Material shown:

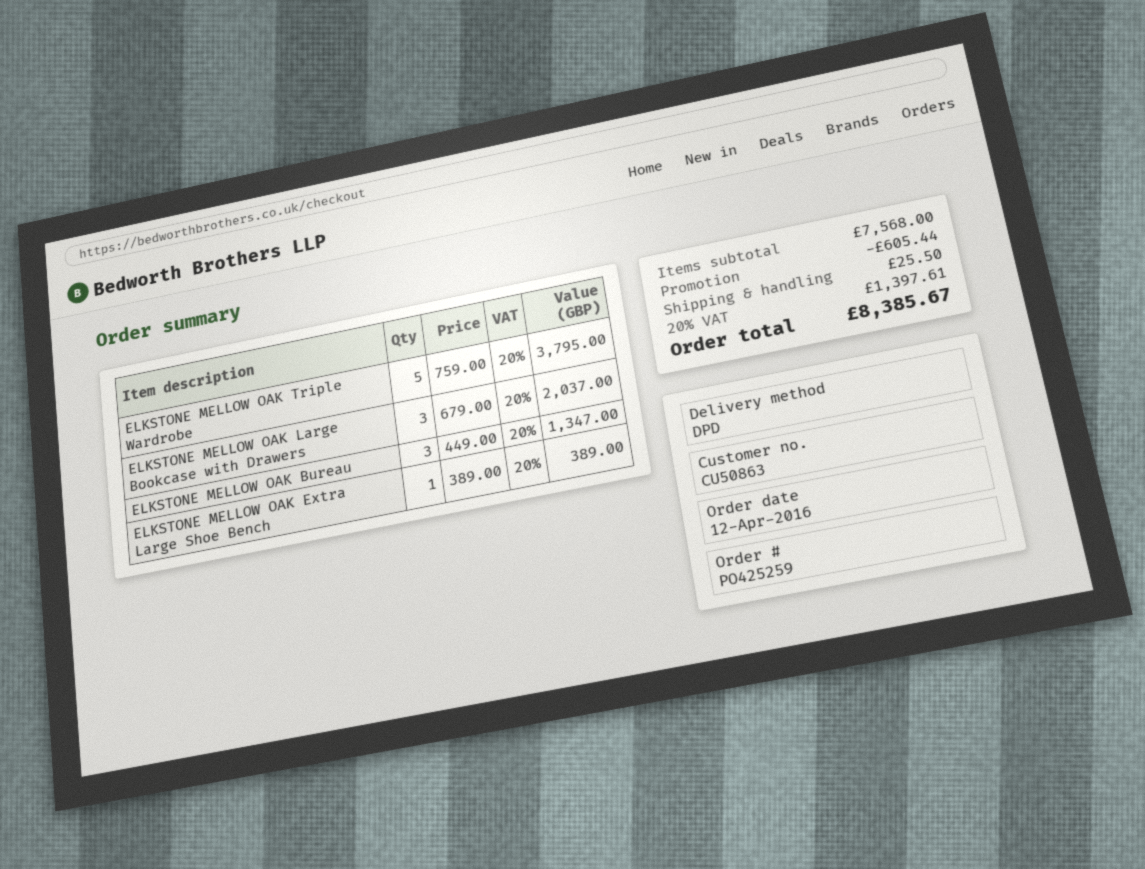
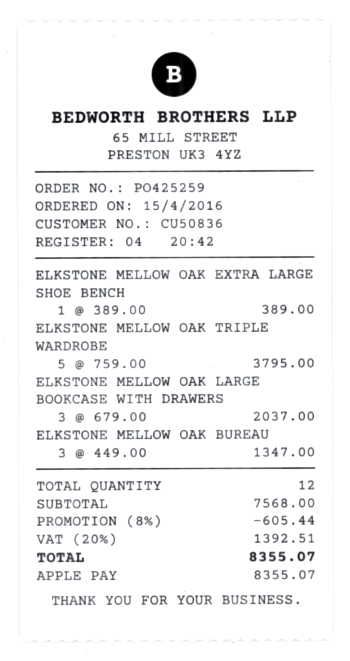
order date: 2016-04-12 -> 2016-04-15
customer number: CU50863 -> CU50836
shipping: 25.50 -> none
tax: 20% = 1397.61 -> 20% = 1392.51
total: 8385.67 -> 8355.07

Required action:
Take the data above and set it down exactly, images excluded.

Answer box:
order date: 2016-04-12 -> 2016-04-15
customer number: CU50863 -> CU50836
shipping: 25.50 -> none
tax: 20% = 1397.61 -> 20% = 1392.51
total: 8385.67 -> 8355.07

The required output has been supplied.